Thereafter, defendant was picked up and driven through the Yemeni desert. He eventually arrived at Awlaki’s house, and stayed there for three days. During that time, defendant met with Awlaki and the two men discussed martyrdom and jihad. Awlaki told defendant that jihad requires patience but comes with many rewards. Defendant understood that Awlaki used these discussions to evaluate defendant’s commitment to and suitability for jihad. Throughout, defendant expressed his willingness to become involved in any mission chosen for him, including martyrdom – and by the end of his stay, Awlaki had accepted defendant for a martyrdom mission.
Defendant left Awlaki’s house, and was taken to another house, where he met AQAP bombmaker Ibrahim Al Asiri. Defendant and Al Asiri discussed defendant’s desire to commit an act of jihad. Thereafter, Al Asiri discussed a plan for a martyrdom mission with Awlaki, who gave it final approval, and instructed Defendant Abdulmutallab on it. For the following two weeks, defendant trained in an AQAP camp, and received instruction in weapons and indoctrination in jihad. During his time in the training camp, defendant met many individuals, including Samir Khan.9
Ibrahim Al Asiri constructed a bomb for defendant’s suicide mission and personally delivered it to Defendant Abdulmutallab. This was the bomb that defendant carried in his underwear on December 25, 2009. Al Asiri trained defendant in the use of the bomb, including by having defendant practice the manner in which the bomb would be detonated; that is, by pushing the plunger of a syringe, causing two chemicals to mix, and initiating a fire (which would then detonate the explosive).

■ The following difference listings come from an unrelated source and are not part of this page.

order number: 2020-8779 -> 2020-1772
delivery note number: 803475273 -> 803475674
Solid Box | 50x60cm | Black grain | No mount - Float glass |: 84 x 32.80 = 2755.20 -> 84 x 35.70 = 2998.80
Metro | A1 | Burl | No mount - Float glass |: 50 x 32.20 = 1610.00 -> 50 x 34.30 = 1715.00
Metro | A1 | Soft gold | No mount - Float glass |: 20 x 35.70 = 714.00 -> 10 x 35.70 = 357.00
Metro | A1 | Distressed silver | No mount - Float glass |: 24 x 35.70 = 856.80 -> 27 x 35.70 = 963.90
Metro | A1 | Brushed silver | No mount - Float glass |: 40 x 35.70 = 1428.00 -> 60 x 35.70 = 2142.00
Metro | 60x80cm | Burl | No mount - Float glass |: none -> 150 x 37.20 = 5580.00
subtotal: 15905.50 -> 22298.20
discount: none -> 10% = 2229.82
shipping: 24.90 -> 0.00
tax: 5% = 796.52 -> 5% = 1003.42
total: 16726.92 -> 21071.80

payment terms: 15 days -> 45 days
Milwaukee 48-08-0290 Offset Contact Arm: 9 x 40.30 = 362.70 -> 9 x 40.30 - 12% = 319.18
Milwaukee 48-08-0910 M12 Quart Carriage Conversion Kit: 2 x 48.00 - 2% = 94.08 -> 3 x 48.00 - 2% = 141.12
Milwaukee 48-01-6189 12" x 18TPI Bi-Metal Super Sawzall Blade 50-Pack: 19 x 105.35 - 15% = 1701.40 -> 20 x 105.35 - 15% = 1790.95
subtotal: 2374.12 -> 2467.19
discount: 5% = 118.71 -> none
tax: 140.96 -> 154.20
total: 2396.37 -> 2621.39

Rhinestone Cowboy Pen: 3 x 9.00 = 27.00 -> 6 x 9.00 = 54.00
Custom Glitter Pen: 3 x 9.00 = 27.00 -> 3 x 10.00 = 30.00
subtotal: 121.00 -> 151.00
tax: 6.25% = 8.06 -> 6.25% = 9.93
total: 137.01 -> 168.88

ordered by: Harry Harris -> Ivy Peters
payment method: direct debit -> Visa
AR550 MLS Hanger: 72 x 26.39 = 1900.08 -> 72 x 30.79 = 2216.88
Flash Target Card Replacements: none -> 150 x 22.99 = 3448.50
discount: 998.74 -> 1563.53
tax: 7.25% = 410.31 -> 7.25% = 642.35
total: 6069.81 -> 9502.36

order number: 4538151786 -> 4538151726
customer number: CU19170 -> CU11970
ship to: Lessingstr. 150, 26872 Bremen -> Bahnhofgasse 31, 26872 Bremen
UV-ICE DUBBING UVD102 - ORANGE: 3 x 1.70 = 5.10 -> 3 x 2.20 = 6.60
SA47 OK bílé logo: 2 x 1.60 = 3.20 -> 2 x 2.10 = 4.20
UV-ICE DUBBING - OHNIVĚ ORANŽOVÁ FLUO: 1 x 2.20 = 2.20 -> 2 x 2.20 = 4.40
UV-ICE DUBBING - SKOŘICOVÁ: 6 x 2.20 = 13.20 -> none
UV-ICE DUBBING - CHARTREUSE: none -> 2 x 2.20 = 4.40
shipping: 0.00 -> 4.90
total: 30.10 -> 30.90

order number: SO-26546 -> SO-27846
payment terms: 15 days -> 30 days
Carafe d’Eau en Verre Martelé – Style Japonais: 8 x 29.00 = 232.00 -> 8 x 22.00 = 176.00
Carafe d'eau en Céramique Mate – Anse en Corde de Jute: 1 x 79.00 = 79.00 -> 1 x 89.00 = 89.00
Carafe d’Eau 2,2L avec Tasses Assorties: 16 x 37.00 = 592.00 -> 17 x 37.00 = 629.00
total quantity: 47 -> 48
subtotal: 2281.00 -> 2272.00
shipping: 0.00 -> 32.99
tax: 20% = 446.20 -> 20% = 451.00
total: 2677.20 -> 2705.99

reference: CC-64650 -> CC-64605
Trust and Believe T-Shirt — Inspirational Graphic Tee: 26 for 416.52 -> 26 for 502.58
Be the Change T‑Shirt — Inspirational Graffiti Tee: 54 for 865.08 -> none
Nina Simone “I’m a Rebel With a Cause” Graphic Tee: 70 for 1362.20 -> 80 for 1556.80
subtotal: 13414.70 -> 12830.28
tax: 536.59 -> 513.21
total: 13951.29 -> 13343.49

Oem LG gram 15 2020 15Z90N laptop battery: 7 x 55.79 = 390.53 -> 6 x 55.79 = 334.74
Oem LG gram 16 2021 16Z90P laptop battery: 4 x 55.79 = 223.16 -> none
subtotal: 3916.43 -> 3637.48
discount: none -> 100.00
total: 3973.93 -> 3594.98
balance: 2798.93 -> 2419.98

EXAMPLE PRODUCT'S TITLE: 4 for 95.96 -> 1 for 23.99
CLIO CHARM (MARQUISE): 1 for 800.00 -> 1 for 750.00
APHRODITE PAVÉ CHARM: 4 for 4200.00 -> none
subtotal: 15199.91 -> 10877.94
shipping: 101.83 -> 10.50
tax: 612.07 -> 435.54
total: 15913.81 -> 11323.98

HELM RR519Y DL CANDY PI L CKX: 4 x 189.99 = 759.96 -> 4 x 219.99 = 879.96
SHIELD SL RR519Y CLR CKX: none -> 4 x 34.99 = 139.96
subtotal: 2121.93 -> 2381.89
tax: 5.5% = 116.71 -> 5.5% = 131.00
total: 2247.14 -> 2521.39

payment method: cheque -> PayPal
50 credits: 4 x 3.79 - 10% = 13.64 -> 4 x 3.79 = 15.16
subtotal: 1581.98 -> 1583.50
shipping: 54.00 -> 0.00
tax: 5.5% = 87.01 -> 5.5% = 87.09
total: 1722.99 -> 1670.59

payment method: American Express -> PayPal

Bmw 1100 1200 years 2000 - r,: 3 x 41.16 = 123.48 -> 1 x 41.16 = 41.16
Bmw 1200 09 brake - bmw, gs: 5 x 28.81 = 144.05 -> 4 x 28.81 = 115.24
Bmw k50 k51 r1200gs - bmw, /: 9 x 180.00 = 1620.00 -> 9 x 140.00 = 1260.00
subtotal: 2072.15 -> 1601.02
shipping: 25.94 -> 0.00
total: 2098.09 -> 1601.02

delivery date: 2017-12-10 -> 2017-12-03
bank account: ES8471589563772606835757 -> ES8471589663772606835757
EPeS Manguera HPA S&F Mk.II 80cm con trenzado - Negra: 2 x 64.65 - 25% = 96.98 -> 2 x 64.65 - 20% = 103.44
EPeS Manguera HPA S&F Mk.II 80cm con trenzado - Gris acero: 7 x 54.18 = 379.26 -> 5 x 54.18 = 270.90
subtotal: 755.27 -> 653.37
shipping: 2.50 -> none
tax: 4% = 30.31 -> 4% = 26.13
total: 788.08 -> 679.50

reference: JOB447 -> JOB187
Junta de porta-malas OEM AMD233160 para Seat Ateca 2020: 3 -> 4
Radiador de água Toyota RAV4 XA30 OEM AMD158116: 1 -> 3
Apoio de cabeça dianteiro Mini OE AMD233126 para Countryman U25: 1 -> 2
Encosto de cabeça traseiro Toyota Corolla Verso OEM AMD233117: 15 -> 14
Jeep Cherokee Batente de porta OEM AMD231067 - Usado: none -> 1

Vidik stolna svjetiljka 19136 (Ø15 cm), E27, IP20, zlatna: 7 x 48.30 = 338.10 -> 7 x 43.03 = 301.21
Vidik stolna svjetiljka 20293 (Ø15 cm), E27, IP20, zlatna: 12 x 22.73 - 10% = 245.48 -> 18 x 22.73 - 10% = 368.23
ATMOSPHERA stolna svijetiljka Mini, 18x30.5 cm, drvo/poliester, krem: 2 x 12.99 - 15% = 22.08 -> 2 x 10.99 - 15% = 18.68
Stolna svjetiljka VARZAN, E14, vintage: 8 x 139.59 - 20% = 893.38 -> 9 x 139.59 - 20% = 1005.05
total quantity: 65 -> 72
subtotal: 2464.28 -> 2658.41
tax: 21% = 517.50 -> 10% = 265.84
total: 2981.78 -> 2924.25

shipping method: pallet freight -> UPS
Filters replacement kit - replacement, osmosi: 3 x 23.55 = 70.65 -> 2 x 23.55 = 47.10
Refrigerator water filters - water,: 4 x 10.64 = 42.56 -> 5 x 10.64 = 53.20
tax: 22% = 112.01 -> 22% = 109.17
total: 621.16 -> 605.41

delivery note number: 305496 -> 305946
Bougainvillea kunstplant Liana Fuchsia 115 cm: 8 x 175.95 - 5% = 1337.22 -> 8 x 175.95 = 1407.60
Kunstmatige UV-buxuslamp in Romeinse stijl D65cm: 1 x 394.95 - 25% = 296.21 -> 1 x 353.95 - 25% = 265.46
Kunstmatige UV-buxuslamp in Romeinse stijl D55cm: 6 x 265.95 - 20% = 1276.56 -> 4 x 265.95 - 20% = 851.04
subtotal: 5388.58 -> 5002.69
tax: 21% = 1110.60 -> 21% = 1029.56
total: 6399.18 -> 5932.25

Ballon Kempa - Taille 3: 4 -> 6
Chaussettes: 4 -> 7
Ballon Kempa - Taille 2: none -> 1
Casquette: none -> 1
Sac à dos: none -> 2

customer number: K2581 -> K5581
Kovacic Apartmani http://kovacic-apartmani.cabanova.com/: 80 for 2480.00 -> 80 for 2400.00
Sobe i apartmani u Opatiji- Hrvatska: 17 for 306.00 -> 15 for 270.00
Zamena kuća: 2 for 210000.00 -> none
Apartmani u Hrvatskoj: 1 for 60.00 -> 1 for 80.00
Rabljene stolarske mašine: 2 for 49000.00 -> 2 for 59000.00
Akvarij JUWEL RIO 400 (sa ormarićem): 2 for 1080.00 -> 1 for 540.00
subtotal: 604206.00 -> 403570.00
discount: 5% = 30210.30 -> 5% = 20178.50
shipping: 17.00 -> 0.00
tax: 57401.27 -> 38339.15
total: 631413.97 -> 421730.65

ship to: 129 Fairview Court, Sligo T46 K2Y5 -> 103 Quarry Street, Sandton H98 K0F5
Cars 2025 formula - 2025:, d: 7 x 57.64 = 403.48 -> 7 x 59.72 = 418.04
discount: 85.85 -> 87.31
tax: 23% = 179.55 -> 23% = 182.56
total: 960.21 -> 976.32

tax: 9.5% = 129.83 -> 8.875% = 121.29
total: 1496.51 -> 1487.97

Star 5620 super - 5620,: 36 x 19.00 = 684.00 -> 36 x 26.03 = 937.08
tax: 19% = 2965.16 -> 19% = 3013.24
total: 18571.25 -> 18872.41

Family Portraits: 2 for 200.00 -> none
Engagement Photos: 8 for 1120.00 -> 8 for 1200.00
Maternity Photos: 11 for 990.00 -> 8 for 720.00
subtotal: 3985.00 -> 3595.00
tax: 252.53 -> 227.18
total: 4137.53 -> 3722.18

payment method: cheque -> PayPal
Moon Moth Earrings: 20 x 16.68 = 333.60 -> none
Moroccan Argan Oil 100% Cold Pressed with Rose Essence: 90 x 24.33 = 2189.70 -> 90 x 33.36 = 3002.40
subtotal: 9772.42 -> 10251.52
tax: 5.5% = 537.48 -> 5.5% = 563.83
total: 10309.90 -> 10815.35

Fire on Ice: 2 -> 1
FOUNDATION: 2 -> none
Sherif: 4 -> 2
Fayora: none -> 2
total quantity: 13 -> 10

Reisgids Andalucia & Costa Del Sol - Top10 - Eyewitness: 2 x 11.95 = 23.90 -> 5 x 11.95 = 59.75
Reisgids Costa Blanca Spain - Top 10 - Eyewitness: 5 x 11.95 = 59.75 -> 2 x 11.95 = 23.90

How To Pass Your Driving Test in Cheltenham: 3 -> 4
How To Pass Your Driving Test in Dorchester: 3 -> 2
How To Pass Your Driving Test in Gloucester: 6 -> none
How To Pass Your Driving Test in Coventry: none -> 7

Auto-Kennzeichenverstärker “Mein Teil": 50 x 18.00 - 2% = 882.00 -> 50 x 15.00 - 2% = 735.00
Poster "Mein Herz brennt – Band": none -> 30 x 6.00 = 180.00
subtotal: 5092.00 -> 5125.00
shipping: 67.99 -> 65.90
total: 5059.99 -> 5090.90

Awlaki told defendant that he would create a martyrdom video that would be used after the defendant’s attack. Awlaki arranged for a professional film crew to film the video. Awlaki assisted defendant in writing his martyrdom statement, and it was filmed over a period of two to three days. The full video was approximately five minutes in length.10
Although Awlaki gave defendant operational flexibility, Awlaki instructed defendant that the only requirements were that the attack be on a U.S. airliner, and that the attack take place over U.S. soil. Beyond that, Awlaki gave defendant discretion to choose the flight and date. Awlaki instructed defendant not to fly directly from Yemen to Europe, as that could attract suspicion. As a result, defendant took a circuitous route, traveling from Yemen to Ethiopia to Ghana to Nigeria to Amsterdam to Detroit. Prior to defendant’s departure from Yemen, Awlaki’s last instructions to him were to wait until the airplane was over the United States and then to take the plane down.
9 Khan later came to be involved with AQAP’s Inspire magazine. Both Khan and Awlaki
were killed in September 2011.
10 The Court has seen the thirty-four-second excerpt of the video that was subsequently
released by AQAP as part of its video America and the Final Trap.